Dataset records
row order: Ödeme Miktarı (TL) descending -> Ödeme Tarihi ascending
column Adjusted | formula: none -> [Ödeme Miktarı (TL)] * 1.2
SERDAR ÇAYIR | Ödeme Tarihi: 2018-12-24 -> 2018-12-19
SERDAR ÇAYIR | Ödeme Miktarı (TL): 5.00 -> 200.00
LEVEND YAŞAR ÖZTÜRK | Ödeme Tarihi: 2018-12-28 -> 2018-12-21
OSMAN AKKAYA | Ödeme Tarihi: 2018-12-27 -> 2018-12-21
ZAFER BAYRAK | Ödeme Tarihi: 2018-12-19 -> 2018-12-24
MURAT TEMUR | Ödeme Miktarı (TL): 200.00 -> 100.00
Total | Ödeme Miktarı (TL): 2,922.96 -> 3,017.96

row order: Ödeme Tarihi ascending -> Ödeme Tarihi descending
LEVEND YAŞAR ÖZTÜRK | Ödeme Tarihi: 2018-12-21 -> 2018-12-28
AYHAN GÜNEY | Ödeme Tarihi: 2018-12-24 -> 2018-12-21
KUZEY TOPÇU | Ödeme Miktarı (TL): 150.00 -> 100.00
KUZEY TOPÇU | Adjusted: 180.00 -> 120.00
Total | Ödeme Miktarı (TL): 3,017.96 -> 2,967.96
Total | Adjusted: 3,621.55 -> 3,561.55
---
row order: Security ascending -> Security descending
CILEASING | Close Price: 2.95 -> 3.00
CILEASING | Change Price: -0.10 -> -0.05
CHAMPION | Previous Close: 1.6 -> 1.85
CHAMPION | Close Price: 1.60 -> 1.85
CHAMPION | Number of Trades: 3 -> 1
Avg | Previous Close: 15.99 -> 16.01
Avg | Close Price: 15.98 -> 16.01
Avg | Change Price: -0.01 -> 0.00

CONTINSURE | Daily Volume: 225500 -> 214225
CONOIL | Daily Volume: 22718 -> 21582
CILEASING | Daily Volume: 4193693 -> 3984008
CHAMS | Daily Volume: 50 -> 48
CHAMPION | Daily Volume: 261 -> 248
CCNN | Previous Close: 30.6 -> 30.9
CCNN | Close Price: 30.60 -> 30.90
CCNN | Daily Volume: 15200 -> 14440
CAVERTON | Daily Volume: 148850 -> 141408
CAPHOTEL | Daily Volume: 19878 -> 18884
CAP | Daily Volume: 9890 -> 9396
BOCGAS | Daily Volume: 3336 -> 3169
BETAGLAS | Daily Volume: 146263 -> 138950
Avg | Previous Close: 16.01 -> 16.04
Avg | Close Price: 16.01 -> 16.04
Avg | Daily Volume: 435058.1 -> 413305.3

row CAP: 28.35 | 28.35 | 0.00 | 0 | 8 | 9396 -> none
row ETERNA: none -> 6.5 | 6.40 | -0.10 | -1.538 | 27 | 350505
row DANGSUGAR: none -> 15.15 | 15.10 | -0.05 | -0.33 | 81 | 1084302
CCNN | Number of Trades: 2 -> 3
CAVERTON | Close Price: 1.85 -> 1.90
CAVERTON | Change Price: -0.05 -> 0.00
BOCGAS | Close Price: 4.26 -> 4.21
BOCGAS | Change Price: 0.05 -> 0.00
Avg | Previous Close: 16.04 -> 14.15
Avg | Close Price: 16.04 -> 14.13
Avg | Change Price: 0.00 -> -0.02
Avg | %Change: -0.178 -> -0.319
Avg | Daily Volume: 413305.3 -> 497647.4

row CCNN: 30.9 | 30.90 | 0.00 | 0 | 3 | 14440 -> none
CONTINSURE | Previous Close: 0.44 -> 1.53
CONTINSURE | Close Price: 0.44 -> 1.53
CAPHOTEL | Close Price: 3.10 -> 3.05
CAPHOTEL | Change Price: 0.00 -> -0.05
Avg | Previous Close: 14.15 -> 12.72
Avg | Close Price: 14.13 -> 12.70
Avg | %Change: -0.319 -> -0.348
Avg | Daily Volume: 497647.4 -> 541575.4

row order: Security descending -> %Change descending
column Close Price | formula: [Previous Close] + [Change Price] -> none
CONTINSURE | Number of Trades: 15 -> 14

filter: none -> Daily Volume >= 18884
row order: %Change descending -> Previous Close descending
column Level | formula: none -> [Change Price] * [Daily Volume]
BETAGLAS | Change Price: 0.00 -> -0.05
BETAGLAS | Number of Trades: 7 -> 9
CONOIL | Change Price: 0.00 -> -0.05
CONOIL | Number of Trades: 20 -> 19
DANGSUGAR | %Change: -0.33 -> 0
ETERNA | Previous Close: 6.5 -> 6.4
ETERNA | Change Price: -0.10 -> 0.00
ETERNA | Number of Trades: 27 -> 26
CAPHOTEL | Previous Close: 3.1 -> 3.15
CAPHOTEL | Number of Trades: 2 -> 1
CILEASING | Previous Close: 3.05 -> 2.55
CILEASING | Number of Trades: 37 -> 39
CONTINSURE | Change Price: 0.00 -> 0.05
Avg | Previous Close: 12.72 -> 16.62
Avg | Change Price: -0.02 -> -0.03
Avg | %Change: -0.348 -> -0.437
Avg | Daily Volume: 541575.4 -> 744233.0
---
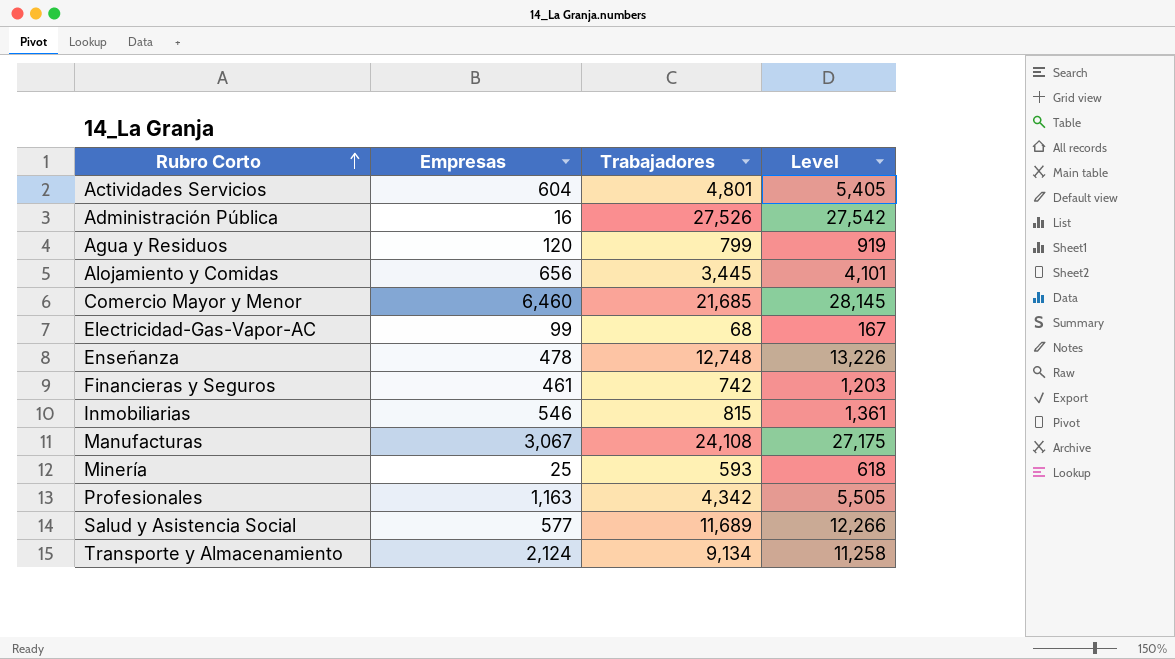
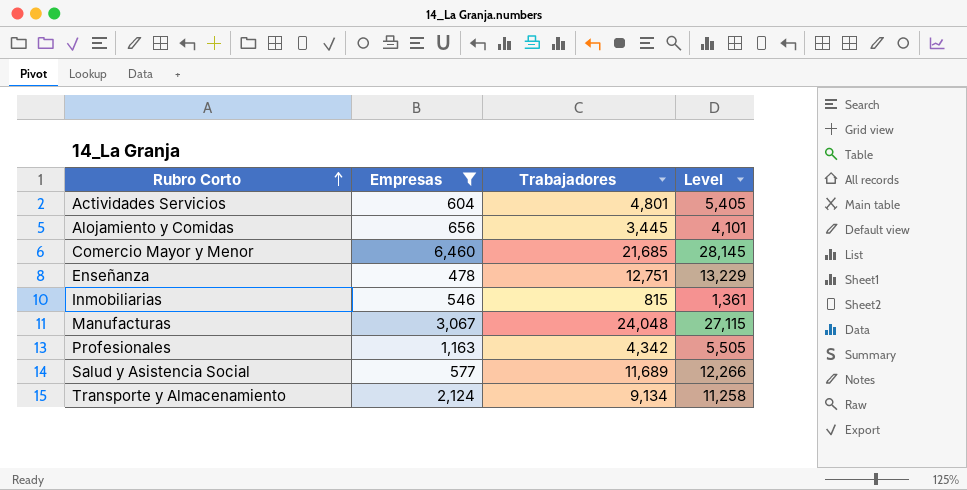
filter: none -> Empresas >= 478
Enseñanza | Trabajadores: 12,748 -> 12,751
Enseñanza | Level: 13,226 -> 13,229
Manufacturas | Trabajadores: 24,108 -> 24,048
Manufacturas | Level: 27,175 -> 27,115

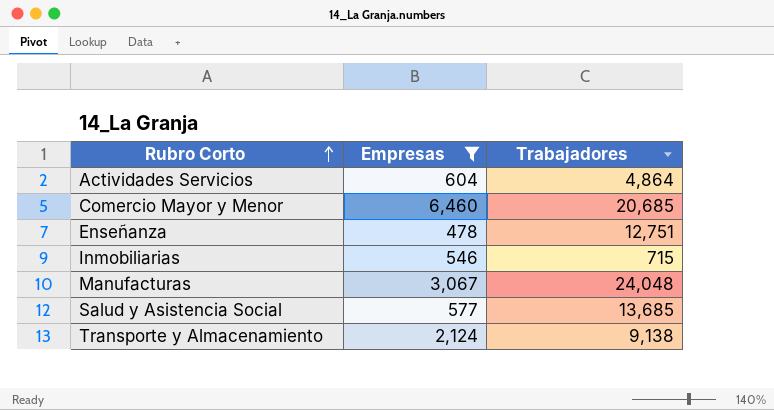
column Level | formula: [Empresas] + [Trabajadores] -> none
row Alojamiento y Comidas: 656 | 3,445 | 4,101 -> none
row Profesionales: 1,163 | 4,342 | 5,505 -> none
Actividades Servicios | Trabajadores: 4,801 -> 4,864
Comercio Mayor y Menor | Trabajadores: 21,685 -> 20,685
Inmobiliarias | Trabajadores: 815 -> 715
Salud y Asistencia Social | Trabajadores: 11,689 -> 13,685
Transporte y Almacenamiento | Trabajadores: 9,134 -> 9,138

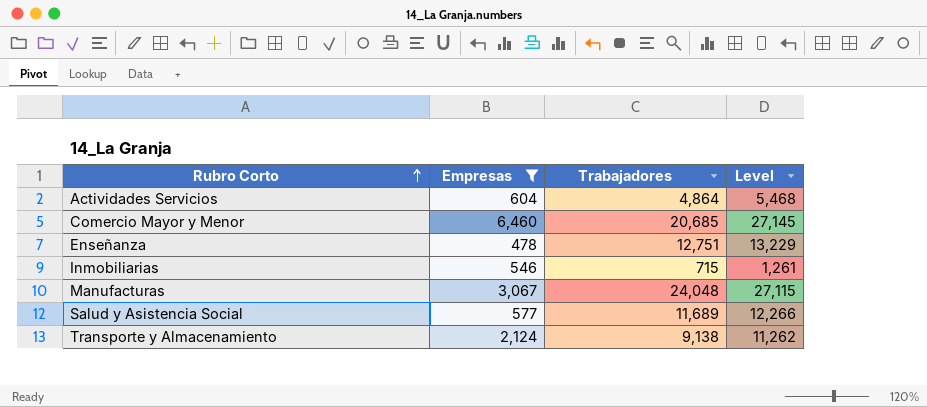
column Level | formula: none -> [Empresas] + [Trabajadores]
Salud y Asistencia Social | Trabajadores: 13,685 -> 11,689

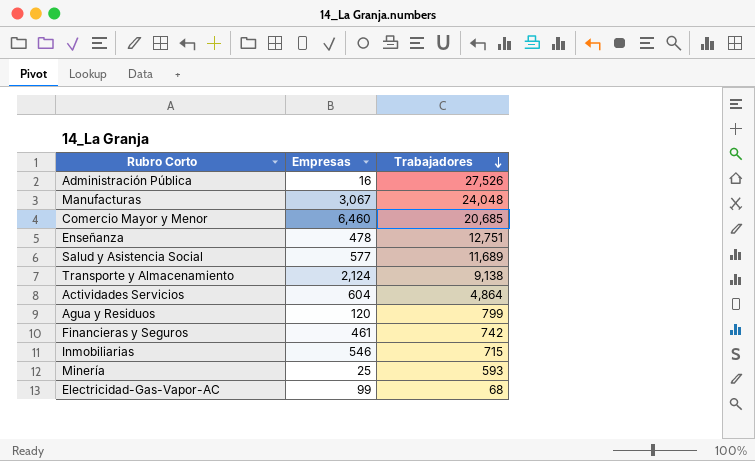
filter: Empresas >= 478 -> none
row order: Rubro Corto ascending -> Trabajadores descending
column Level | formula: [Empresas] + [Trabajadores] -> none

TASK STATEMENT
Please report the number of lines in the data that include "CONTINSURE", with no other words.

TASK SOLUTION
5